Originally Posted by
earboth Hello,
I assume that CE is a tangent to the circle.
If so $\displaystyle \bigtriangleup (ABC)$ is an isosceles triangle with base $\displaystyle AB$.
Let M be the centre of the circle and CE is tangent to the circle:
1. $\displaystyle (CM) \bot (CE)$
2. $\displaystyle (CE) \parallel (AB)$
3. $\displaystyle (CM) \bot (AB)$
4. (CM) is perpendicular bisector of (AB) thus $\displaystyle \bigtriangleup (ABC)$ is an isosceles triangle.
5. thus $\displaystyle \angle(CBA) = \angle(BAC)$
6. $\displaystyle \angle(DCA)$ is an exterior angle.

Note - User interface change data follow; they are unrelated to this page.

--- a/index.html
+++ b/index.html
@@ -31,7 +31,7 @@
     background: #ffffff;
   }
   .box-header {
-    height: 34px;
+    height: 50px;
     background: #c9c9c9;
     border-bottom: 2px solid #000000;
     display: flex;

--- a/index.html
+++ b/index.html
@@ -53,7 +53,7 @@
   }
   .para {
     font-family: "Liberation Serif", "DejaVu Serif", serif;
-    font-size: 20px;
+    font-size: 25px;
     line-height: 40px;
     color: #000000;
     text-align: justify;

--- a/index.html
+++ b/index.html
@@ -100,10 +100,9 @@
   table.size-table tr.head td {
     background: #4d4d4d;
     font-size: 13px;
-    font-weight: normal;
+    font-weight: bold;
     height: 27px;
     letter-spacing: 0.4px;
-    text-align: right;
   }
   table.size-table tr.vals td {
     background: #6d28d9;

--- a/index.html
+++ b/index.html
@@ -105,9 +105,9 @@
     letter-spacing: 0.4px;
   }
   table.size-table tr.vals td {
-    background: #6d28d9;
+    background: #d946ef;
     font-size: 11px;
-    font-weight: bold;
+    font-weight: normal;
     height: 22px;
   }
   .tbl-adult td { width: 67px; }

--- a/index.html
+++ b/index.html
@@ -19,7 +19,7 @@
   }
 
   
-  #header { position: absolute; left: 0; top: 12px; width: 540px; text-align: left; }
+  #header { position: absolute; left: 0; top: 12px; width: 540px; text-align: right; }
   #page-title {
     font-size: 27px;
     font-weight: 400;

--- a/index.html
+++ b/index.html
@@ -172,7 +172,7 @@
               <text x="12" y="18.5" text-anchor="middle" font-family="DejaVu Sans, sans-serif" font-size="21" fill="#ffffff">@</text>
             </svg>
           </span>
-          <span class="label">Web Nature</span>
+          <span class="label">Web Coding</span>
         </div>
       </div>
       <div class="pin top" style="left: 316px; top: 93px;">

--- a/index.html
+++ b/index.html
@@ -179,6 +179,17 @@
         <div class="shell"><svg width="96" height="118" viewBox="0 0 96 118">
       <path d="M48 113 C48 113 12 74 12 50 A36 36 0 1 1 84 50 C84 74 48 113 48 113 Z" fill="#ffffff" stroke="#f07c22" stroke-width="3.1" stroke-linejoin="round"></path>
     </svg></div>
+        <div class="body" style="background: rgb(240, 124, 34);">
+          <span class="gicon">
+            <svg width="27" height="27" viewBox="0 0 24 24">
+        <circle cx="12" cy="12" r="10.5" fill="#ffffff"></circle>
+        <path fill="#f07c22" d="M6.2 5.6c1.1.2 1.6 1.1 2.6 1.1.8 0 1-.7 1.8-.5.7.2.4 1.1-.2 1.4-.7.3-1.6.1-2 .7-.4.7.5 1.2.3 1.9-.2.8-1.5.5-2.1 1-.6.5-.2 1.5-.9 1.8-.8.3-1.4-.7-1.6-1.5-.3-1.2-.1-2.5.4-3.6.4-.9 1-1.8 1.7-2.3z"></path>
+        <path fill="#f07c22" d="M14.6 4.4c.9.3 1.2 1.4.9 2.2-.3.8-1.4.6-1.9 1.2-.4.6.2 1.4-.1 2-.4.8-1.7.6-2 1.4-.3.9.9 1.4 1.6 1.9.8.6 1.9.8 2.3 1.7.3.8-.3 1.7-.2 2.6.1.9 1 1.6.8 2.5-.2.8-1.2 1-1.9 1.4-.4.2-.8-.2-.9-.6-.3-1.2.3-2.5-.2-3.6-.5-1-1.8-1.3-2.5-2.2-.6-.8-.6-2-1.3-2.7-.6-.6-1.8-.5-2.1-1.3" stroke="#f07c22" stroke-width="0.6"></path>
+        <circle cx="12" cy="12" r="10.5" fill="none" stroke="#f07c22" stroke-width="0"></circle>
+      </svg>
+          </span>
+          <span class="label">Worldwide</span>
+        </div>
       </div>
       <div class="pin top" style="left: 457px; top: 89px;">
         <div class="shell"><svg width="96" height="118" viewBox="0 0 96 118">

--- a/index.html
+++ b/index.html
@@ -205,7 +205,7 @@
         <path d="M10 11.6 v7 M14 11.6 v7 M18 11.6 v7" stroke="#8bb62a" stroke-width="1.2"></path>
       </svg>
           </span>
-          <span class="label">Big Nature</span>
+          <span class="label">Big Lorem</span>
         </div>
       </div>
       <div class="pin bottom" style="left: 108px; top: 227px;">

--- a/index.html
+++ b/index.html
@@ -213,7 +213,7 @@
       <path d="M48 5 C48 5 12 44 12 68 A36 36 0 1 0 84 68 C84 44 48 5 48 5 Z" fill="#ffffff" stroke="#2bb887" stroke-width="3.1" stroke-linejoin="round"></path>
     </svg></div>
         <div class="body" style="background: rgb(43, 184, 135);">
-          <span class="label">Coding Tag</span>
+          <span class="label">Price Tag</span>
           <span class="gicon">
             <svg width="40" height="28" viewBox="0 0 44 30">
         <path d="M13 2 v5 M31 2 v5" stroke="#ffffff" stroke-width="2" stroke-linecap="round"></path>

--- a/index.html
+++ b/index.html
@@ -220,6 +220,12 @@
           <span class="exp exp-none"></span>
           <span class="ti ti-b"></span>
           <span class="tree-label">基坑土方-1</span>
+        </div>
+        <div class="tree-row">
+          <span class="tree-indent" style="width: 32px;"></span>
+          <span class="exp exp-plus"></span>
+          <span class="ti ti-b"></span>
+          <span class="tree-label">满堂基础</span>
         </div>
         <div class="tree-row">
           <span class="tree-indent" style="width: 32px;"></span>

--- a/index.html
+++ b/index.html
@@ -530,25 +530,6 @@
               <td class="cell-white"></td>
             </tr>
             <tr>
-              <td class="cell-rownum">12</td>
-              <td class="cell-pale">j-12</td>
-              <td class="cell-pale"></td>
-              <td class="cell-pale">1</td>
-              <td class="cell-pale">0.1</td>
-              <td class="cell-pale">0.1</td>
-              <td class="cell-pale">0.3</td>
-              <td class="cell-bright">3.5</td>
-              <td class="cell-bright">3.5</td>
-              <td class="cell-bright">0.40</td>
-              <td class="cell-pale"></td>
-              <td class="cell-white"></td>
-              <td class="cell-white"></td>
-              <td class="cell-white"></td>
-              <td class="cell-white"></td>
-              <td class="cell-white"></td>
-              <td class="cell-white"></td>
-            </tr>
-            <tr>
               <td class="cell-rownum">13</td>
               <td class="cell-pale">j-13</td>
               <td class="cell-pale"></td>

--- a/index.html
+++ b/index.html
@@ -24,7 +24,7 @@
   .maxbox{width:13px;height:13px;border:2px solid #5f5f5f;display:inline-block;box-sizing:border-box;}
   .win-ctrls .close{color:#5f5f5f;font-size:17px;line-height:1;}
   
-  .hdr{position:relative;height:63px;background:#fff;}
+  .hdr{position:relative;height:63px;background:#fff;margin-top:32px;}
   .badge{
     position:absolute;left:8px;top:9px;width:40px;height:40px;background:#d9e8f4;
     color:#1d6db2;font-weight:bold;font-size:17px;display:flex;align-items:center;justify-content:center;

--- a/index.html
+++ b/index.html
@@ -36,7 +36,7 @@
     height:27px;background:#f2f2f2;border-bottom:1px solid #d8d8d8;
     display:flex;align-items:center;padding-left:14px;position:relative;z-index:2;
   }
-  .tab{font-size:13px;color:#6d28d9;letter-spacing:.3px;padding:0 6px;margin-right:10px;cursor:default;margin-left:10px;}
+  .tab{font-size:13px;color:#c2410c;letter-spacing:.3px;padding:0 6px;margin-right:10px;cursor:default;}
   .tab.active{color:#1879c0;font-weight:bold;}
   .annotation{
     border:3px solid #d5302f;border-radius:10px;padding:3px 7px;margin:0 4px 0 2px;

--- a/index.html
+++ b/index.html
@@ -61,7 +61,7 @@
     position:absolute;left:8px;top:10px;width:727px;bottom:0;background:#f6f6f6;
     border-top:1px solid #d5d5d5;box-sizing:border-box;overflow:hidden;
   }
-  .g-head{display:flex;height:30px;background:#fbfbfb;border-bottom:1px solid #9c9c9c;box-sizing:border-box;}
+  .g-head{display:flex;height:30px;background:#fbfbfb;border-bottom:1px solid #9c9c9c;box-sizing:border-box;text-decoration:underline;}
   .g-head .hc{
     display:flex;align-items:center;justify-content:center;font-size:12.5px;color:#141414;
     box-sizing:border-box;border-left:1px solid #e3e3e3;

7. $\displaystyle \angle(CBA) + \angle(BAC) = \angle(DCA)$
8. Therefore: $\displaystyle \angle(CBA) = \angle(BAC) = 55^\circ$
9. Therefore $\displaystyle \angle(BMC) = 2 \cdot \angle(BAC) = 110^\circ$
10.The arc(BC) belongs to the angle $\displaystyle \angle(BMC)$. You only have to convert the measure in degree into radians:
$\displaystyle arc(BC) = \frac{110^\circ}{360^\circ} \cdot 2 \pi = \frac{11}{18} \pi \approx 1.92$
Maybe you should seek for the tangent-chord-theorem(?) [I don't know if this is the appropriate name in English] which states that the angle between the chord (here BC, name of angle $\displaystyle \angle(BCF)$) is as large as the angle at the circumference (here $\displaystyle \angle(BAC)$).